Problem to solve:
Skip the pictures and return every entry exactly as written.

Given data:
____

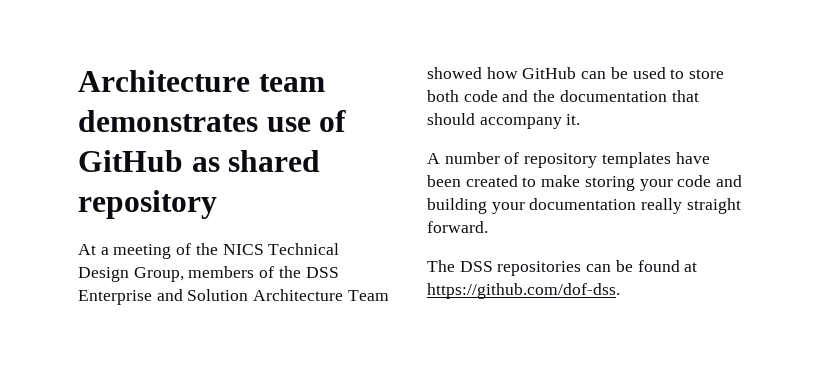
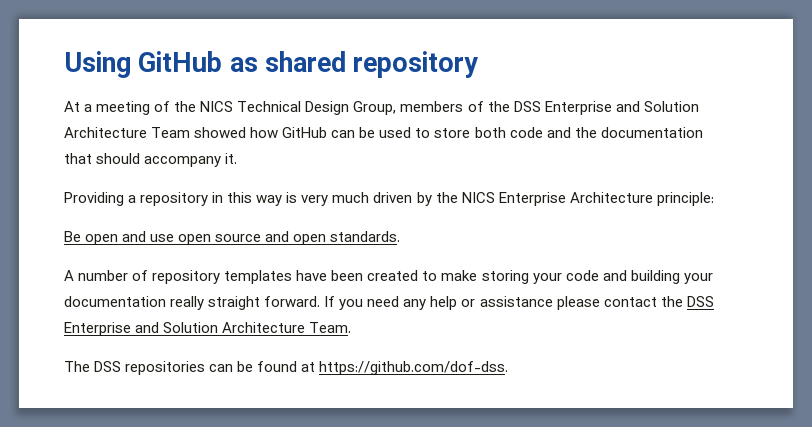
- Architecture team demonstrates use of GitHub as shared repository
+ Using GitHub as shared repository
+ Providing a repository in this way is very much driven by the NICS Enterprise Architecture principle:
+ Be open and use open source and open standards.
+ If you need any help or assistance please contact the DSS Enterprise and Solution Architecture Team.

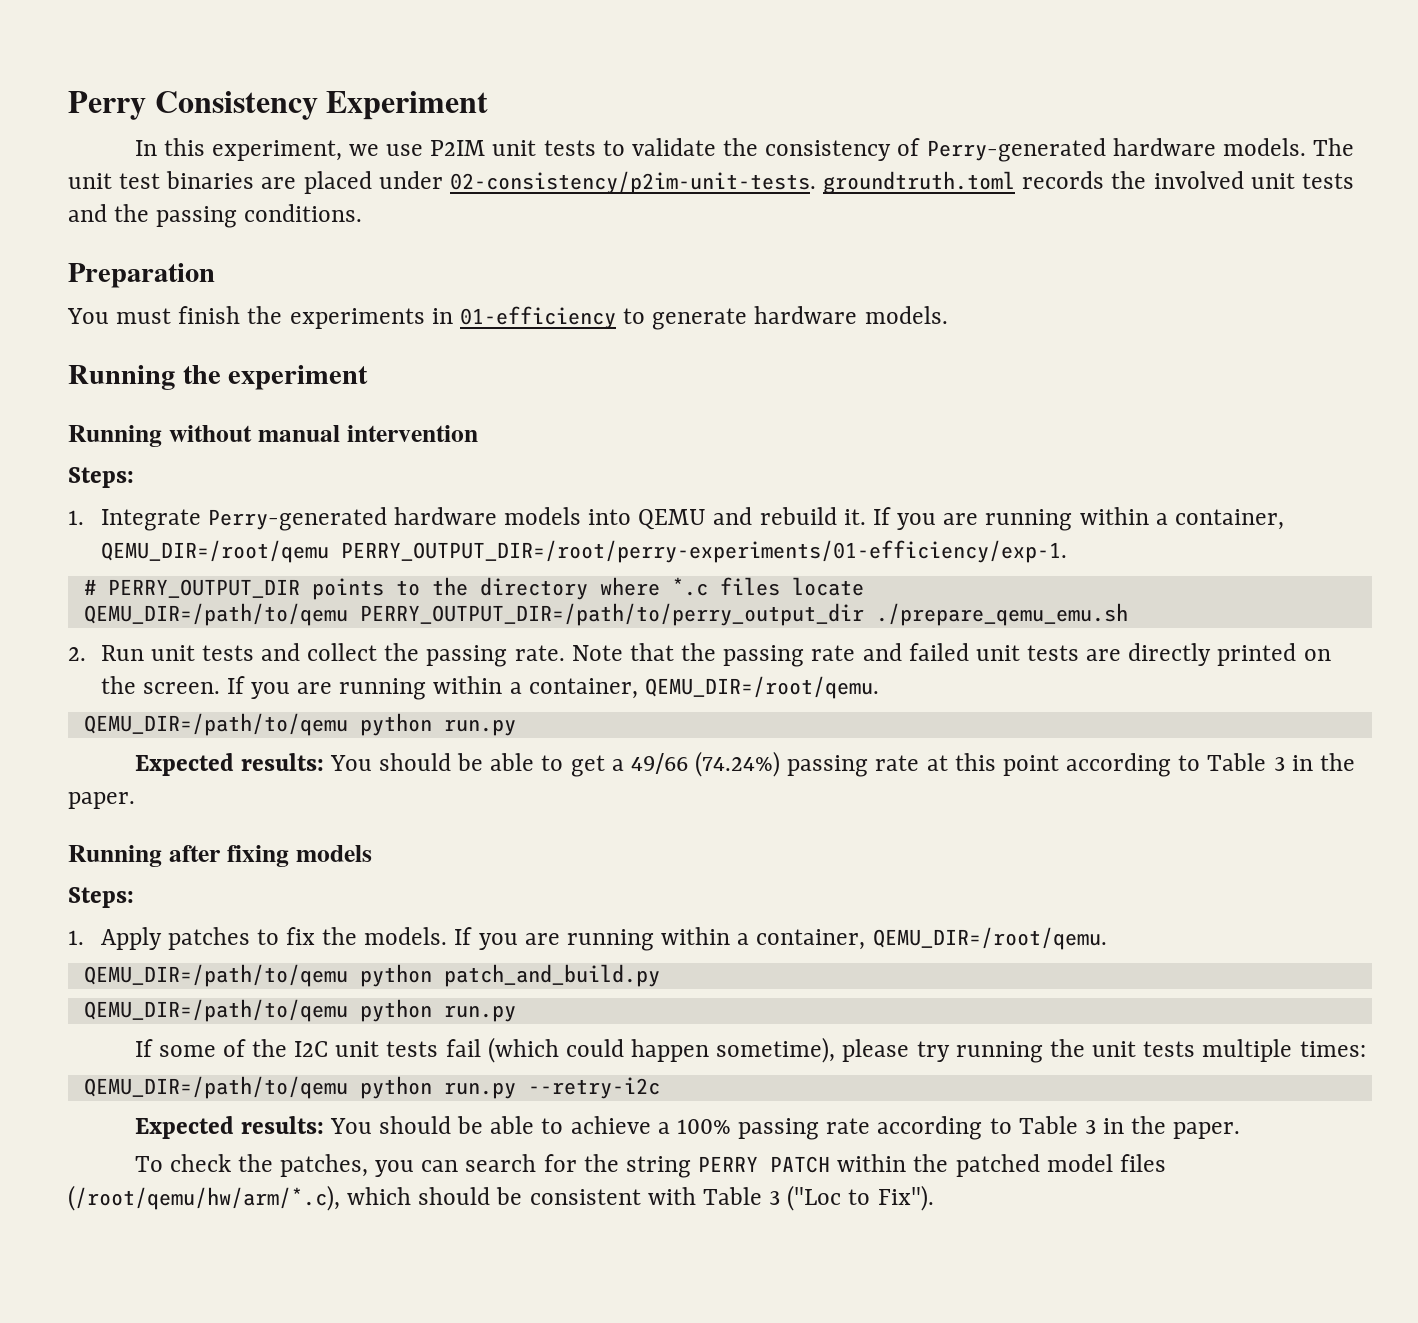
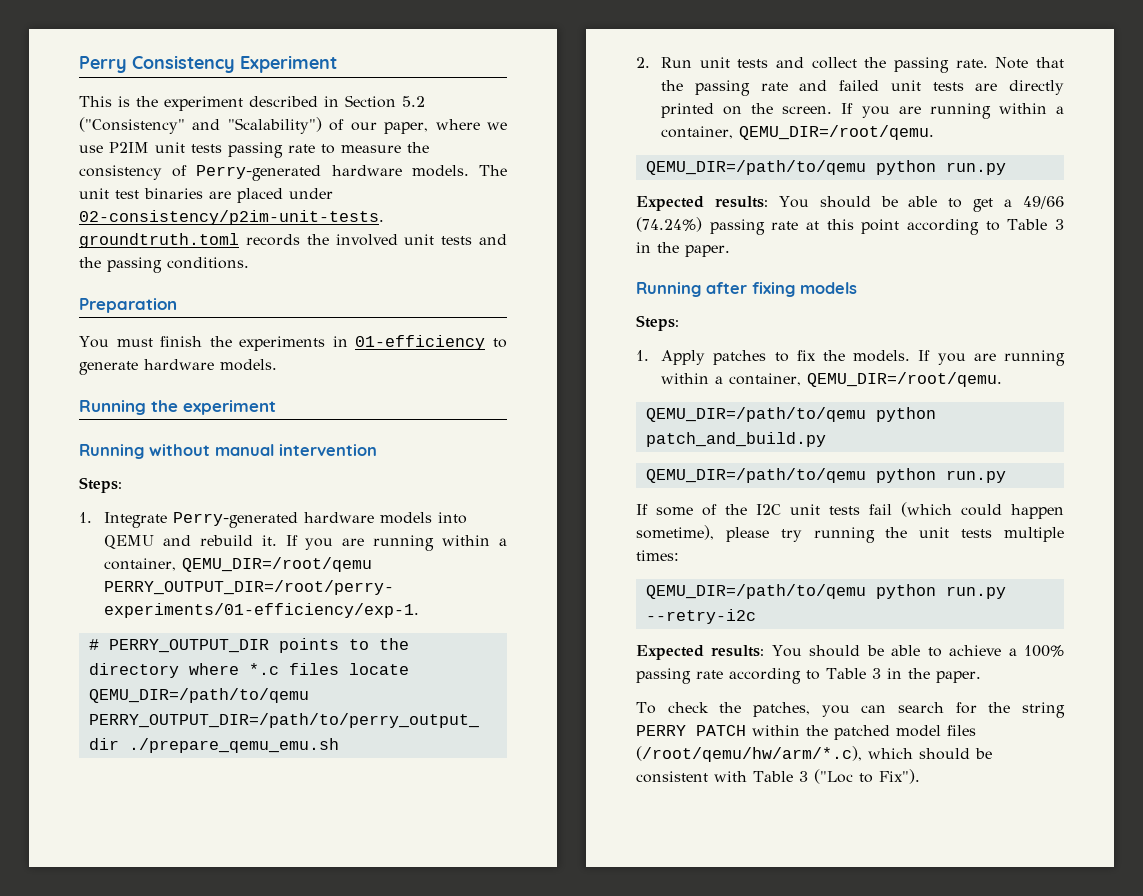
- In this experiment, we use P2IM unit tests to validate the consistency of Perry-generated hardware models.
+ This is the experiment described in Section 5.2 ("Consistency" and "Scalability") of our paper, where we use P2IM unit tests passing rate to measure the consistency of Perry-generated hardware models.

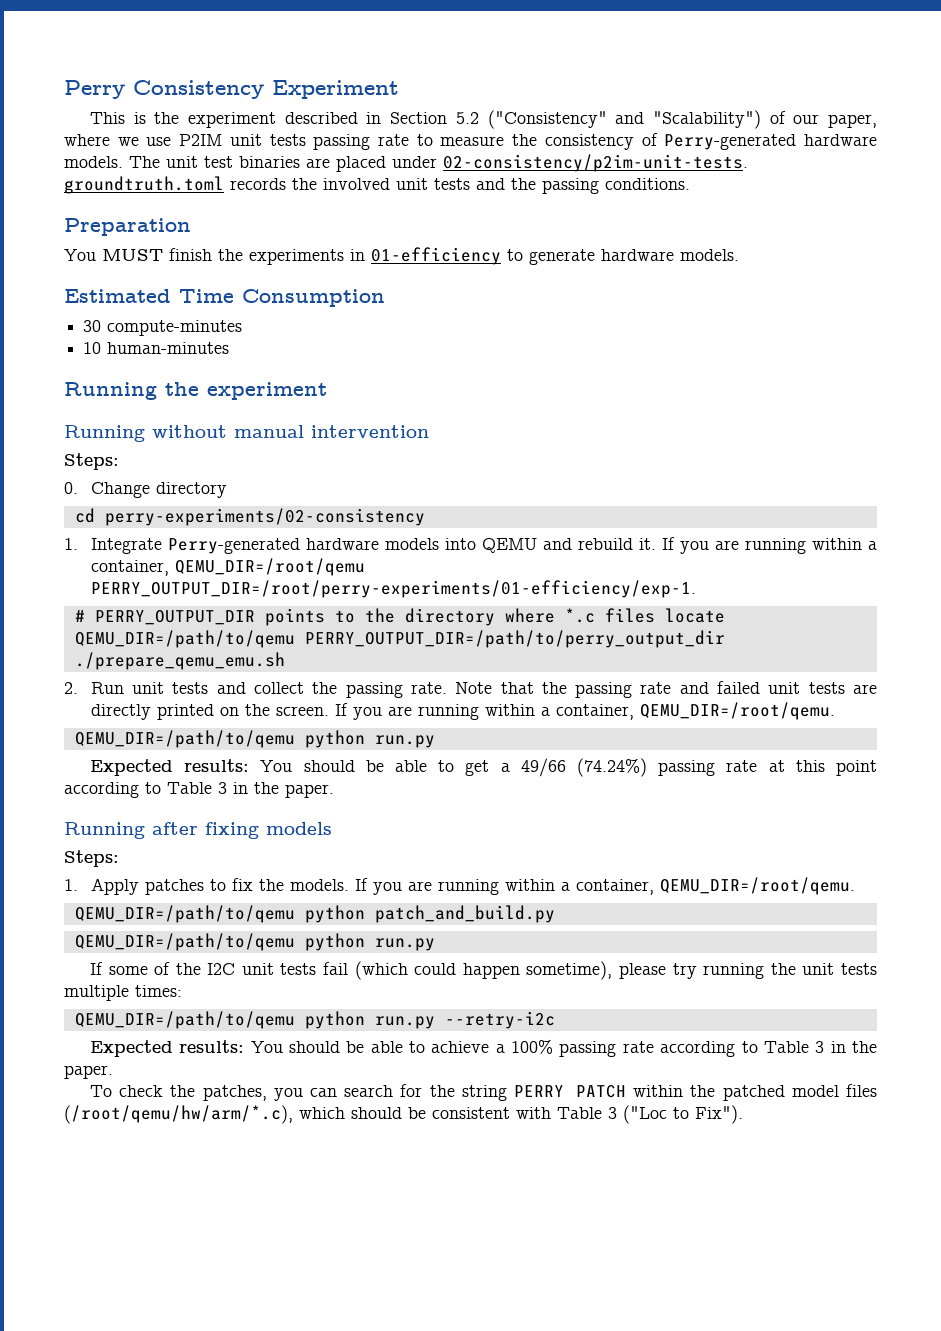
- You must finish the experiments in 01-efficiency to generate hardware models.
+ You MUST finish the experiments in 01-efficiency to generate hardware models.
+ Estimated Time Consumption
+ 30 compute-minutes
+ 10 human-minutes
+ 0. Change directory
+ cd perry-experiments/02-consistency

____

Task response:
- Architecture team demonstrates use of GitHub as shared repository
+ Using GitHub as shared repository
+ Providing a repository in this way is very much driven by the NICS Enterprise Architecture principle:
+ Be open and use open source and open standards.
+ If you need any help or assistance please contact the DSS Enterprise and Solution Architecture Team.

- In this experiment, we use P2IM unit tests to validate the consistency of Perry-generated hardware models.
+ This is the experiment described in Section 5.2 ("Consistency" and "Scalability") of our paper, where we use P2IM unit tests passing rate to measure the consistency of Perry-generated hardware models.

- You must finish the experiments in 01-efficiency to generate hardware models.
+ You MUST finish the experiments in 01-efficiency to generate hardware models.
+ Estimated Time Consumption
+ 30 compute-minutes
+ 10 human-minutes
+ 0. Change directory
+ cd perry-experiments/02-consistency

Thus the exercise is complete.